Não creio que a tivesse visto antes. Era uma rua sossegada depois das dez da noite e se chegasse à janela facilmente a notaria, encolhida num portal ou andando para espantar o frio. Mas era possível, sim, que tivesse estado ali naquelas semanas todas. Eu pouco olhava à janela e depois das dez quase nunca, com aquele tempo feio.

Segunda-feira e eu acabava de chegar da rua, mais um dia procurando emprego em vão. Pendurei a roupa úmida no porta-toalha do banheiro e vesti o abrigo cinza que era também o meu pijama. Preparava um café para me aquecer e então a vi lá na calçada, rente à parede para proteger-se da garoa. Vinha um homem de capote e ela se adiantou. O homem passou de cabeça baixa, deteve-se na esquina como a orientar-se, logo tornou a andar e perdeu-se na sombra. Pouco depois outro homem desceu a rua. Ela o interceptou e na chama do fósforo vi seus cabelos longos e escuros, os olhos sombreados, a boca de carmim. Mas o segundo homem acendeu-lhe o cigarro e também se foi.

O café tomei sem açúcar, à noite não adoçava para economizar, do pãozinho comi só a metade. Deitei-me, até me felicitei por poder fazê-lo sob um cobertor, numa noite como aquela, e de repente um grito ali na rua, como debaixo da janela. Um grito esganiçado e fui espiar, cheio de medo e de presságios. Havia um carro parado, e um homem, na calçada, torcia o braço da mulher.

Abri a janela e o chamei:

— Ei, amigo.

Ele entrou no automóvel, me insultou e foi embora. A mulher pôs-se a juntar alguns objetos.

— Tudo bem?

— Tudo bem — e riu. — O cachorro ia me tomando uns pilas.

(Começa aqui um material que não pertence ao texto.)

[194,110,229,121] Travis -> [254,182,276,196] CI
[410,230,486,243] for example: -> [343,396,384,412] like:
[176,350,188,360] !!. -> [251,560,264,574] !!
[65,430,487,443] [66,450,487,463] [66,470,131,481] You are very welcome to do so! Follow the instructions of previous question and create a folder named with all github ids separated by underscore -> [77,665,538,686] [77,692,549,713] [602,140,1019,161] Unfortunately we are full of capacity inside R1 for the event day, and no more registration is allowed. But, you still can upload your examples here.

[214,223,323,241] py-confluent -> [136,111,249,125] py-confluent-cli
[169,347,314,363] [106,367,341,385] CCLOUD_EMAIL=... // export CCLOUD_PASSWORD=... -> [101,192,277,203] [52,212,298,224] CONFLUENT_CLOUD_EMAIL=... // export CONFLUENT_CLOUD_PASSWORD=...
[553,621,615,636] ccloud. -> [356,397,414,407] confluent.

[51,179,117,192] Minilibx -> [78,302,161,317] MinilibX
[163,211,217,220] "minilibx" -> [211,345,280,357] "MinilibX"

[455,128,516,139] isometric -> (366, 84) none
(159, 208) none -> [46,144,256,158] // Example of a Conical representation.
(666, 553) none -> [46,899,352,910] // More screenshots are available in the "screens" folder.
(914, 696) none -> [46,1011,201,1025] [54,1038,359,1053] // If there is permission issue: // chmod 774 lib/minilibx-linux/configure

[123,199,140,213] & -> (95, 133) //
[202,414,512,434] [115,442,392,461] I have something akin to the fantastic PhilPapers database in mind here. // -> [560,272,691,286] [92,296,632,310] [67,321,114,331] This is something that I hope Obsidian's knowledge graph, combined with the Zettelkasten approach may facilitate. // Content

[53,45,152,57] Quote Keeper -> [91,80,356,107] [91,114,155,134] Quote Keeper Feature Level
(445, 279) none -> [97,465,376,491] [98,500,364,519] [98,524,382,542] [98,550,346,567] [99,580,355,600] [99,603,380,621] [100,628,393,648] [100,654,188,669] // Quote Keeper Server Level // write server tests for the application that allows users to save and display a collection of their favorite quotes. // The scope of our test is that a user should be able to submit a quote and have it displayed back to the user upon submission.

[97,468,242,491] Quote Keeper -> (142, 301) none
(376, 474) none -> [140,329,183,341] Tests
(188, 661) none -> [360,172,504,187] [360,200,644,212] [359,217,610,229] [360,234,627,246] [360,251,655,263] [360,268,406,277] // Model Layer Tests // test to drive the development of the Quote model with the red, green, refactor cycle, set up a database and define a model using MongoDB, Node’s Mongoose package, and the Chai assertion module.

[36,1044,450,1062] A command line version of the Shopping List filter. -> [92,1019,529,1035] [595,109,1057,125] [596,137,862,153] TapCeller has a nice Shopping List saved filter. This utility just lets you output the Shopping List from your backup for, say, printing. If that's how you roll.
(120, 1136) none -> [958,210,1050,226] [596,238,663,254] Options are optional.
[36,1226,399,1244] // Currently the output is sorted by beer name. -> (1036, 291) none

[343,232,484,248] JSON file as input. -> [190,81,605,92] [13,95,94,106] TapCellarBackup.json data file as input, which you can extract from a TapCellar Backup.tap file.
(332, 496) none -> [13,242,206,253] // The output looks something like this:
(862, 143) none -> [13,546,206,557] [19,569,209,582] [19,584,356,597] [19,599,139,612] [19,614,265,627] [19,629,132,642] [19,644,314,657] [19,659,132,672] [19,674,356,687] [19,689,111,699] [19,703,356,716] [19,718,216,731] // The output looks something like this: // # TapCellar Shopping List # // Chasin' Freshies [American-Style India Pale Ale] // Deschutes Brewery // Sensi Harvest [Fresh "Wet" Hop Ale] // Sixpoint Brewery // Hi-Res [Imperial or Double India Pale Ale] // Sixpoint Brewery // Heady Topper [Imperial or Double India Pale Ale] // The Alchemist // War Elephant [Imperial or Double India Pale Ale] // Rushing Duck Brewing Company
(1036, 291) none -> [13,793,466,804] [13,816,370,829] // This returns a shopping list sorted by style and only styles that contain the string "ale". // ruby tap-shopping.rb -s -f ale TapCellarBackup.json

A voz não combinava com a figura que eu pudera entrever no lume do fósforo. Renovei um pensamento anterior, de quando estivera a observá-la: agradava-me uma companhia naquela noite, agradava-me ter uma mulher e acreditava que não lhe faria mal algum recolher-se a um lugar mais aquecido, se estava sem clientes e, na rua deserta, sujeita a violências.

— Vens tomar café comigo? Acabava de fechar a bolsa.

— Café?

— Cai bem com um tempo desses.

Olhou para os lados, não vinha ninguém.

— Como é que eu entro?

Lancei a chave do edifício e fui esperá-la à minha porta. Era uma menina, com uma incrível pintura para dissimular os traços da idade.

— Tá bom aqui dentro, meus dedos estão duros.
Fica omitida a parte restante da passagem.